**DATA**:
+++

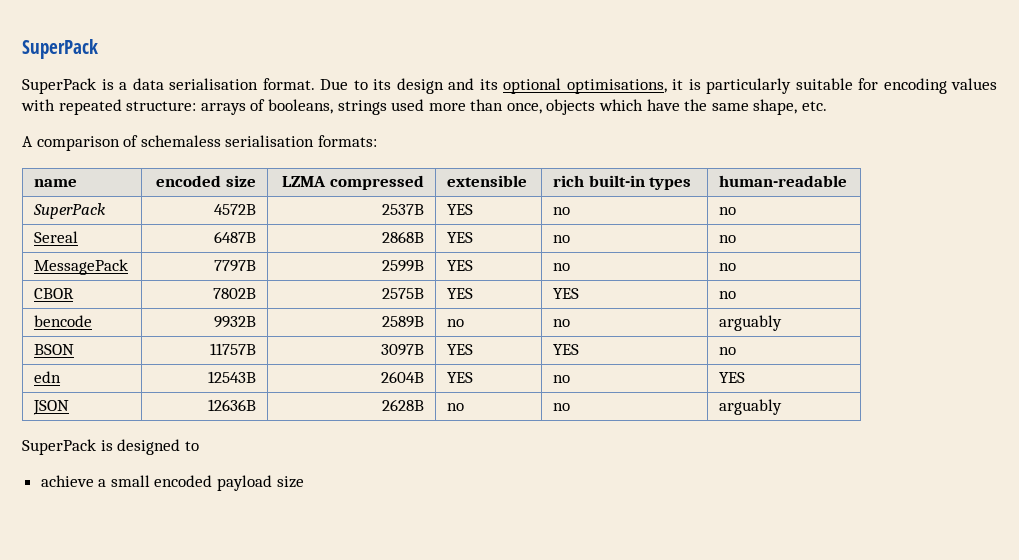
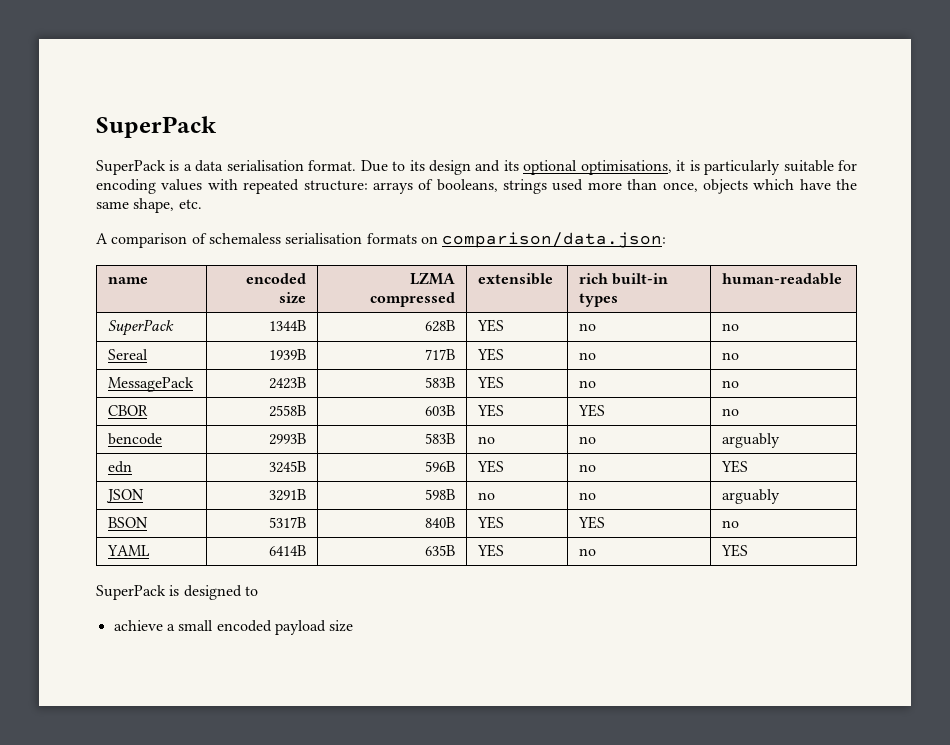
- A comparison of schemaless serialisation formats:
+ A comparison of schemaless serialisation formats on comparison/data.json:
- SuperPack | 4572B | 2537B | YES | no | no
+ SuperPack | 1344B | 628B | YES | no | no
- Sereal | 6487B | 2868B | YES | no | no
+ Sereal | 1939B | 717B | YES | no | no
- MessagePack | 7797B | 2599B | YES | no | no
+ MessagePack | 2423B | 583B | YES | no | no
- CBOR | 7802B | 2575B | YES | YES | no
+ CBOR | 2558B | 603B | YES | YES | no
- bencode | 9932B | 2589B | no | no | arguably
+ bencode | 2993B | 583B | no | no | arguably
+ edn | 3245B | 596B | YES | no | YES
+ JSON | 3291B | 598B | no | no | arguably
- BSON | 11757B | 3097B | YES | YES | no
- edn | 12543B | 2604B | YES | no | YES
- JSON | 12636B | 2628B | no | no | arguably
+ BSON | 5317B | 840B | YES | YES | no
+ YAML | 6414B | 635B | YES | no | YES

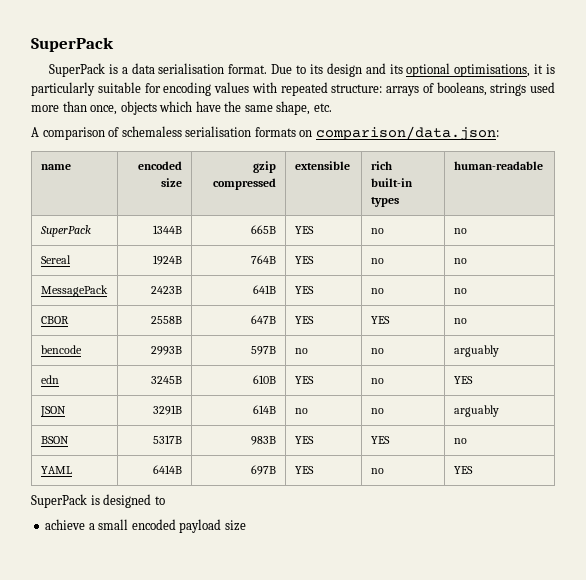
- name | encoded size | LZMA compressed | extensible | rich built-in types | human-readable
+ name | encoded size | gzip compressed | extensible | rich built-in types | human-readable
- SuperPack | 1344B | 628B | YES | no | no
+ SuperPack | 1344B | 665B | YES | no | no
- Sereal | 1939B | 717B | YES | no | no
+ Sereal | 1924B | 764B | YES | no | no
- MessagePack | 2423B | 583B | YES | no | no
+ MessagePack | 2423B | 641B | YES | no | no
- CBOR | 2558B | 603B | YES | YES | no
+ CBOR | 2558B | 647B | YES | YES | no
- bencode | 2993B | 583B | no | no | arguably
+ bencode | 2993B | 597B | no | no | arguably
- edn | 3245B | 596B | YES | no | YES
+ edn | 3245B | 610B | YES | no | YES
- JSON | 3291B | 598B | no | no | arguably
+ JSON | 3291B | 614B | no | no | arguably
- BSON | 5317B | 840B | YES | YES | no
+ BSON | 5317B | 983B | YES | YES | no
- YAML | 6414B | 635B | YES | no | YES
+ YAML | 6414B | 697B | YES | no | YES

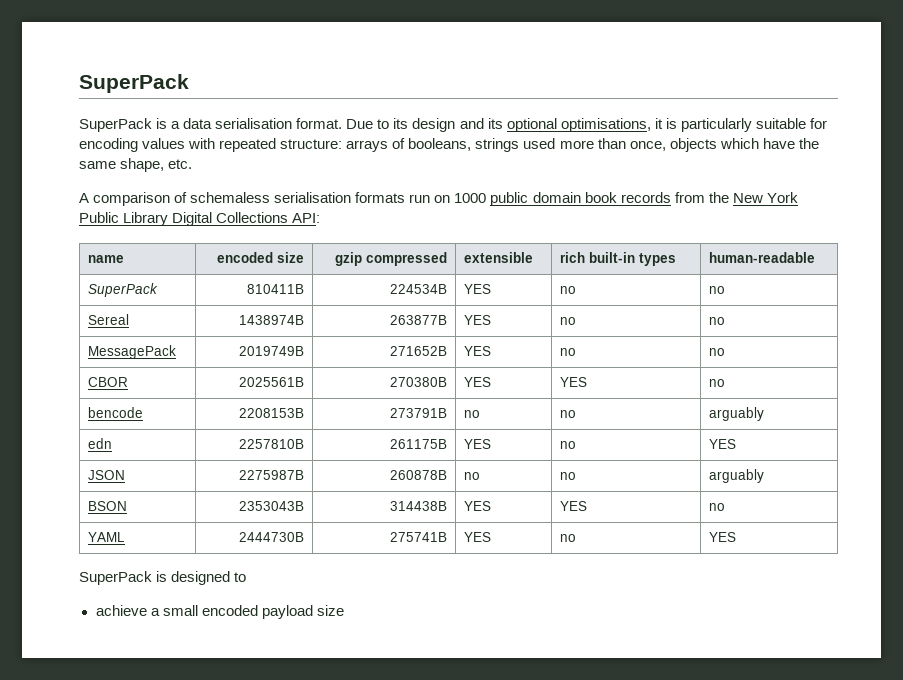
- A comparison of schemaless serialisation formats on comparison/data.json:
+ A comparison of schemaless serialisation formats run on 1000 public domain book records from the New York Public Library Digital Collections API:
- SuperPack | 1344B | 665B | YES | no | no
+ SuperPack | 810411B | 224534B | YES | no | no
- Sereal | 1924B | 764B | YES | no | no
+ Sereal | 1438974B | 263877B | YES | no | no
- MessagePack | 2423B | 641B | YES | no | no
+ MessagePack | 2019749B | 271652B | YES | no | no
- CBOR | 2558B | 647B | YES | YES | no
+ CBOR | 2025561B | 270380B | YES | YES | no
- bencode | 2993B | 597B | no | no | arguably
+ bencode | 2208153B | 273791B | no | no | arguably
- edn | 3245B | 610B | YES | no | YES
+ edn | 2257810B | 261175B | YES | no | YES
- JSON | 3291B | 614B | no | no | arguably
+ JSON | 2275987B | 260878B | no | no | arguably
- BSON | 5317B | 983B | YES | YES | no
+ BSON | 2353043B | 314438B | YES | YES | no
- YAML | 6414B | 697B | YES | no | YES
+ YAML | 2444730B | 275741B | YES | no | YES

+++

**ASSIGNMENT**: Say how many lines above hold the word "readable", giving only the count.

**SOLUTION BELOW**: 2